Revision tracking records:
····················

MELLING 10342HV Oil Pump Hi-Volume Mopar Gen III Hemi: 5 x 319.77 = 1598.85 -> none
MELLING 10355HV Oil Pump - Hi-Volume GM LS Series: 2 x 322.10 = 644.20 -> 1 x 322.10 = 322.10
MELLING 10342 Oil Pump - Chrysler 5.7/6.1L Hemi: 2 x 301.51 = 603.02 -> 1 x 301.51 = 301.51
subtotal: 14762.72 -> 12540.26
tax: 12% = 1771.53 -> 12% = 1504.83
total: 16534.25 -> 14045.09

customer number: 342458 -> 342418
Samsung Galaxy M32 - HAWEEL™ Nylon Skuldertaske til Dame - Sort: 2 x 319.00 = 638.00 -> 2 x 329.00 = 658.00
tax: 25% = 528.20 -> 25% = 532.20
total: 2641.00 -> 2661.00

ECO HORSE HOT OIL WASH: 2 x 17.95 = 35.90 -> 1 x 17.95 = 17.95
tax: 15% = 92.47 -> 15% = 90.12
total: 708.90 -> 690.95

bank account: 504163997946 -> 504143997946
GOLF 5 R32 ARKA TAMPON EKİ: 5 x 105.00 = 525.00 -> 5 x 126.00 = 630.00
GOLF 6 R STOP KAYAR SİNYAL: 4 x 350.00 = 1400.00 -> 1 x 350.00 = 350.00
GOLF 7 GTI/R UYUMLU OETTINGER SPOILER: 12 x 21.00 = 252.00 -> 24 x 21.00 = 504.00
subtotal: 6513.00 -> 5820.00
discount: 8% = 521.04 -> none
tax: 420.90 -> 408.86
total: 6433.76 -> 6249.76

····················

In full and without deviation, reproduce the entries above.

**Answer space**
MELLING 10342HV Oil Pump Hi-Volume Mopar Gen III Hemi: 5 x 319.77 = 1598.85 -> none
MELLING 10355HV Oil Pump - Hi-Volume GM LS Series: 2 x 322.10 = 644.20 -> 1 x 322.10 = 322.10
MELLING 10342 Oil Pump - Chrysler 5.7/6.1L Hemi: 2 x 301.51 = 603.02 -> 1 x 301.51 = 301.51
subtotal: 14762.72 -> 12540.26
tax: 12% = 1771.53 -> 12% = 1504.83
total: 16534.25 -> 14045.09

customer number: 342458 -> 342418
Samsung Galaxy M32 - HAWEEL™ Nylon Skuldertaske til Dame - Sort: 2 x 319.00 = 638.00 -> 2 x 329.00 = 658.00
tax: 25% = 528.20 -> 25% = 532.20
total: 2641.00 -> 2661.00

ECO HORSE HOT OIL WASH: 2 x 17.95 = 35.90 -> 1 x 17.95 = 17.95
tax: 15% = 92.47 -> 15% = 90.12
total: 708.90 -> 690.95

bank account: 504163997946 -> 504143997946
GOLF 5 R32 ARKA TAMPON EKİ: 5 x 105.00 = 525.00 -> 5 x 126.00 = 630.00
GOLF 6 R STOP KAYAR SİNYAL: 4 x 350.00 = 1400.00 -> 1 x 350.00 = 350.00
GOLF 7 GTI/R UYUMLU OETTINGER SPOILER: 12 x 21.00 = 252.00 -> 24 x 21.00 = 504.00
subtotal: 6513.00 -> 5820.00
discount: 8% = 521.04 -> none
tax: 420.90 -> 408.86
total: 6433.76 -> 6249.76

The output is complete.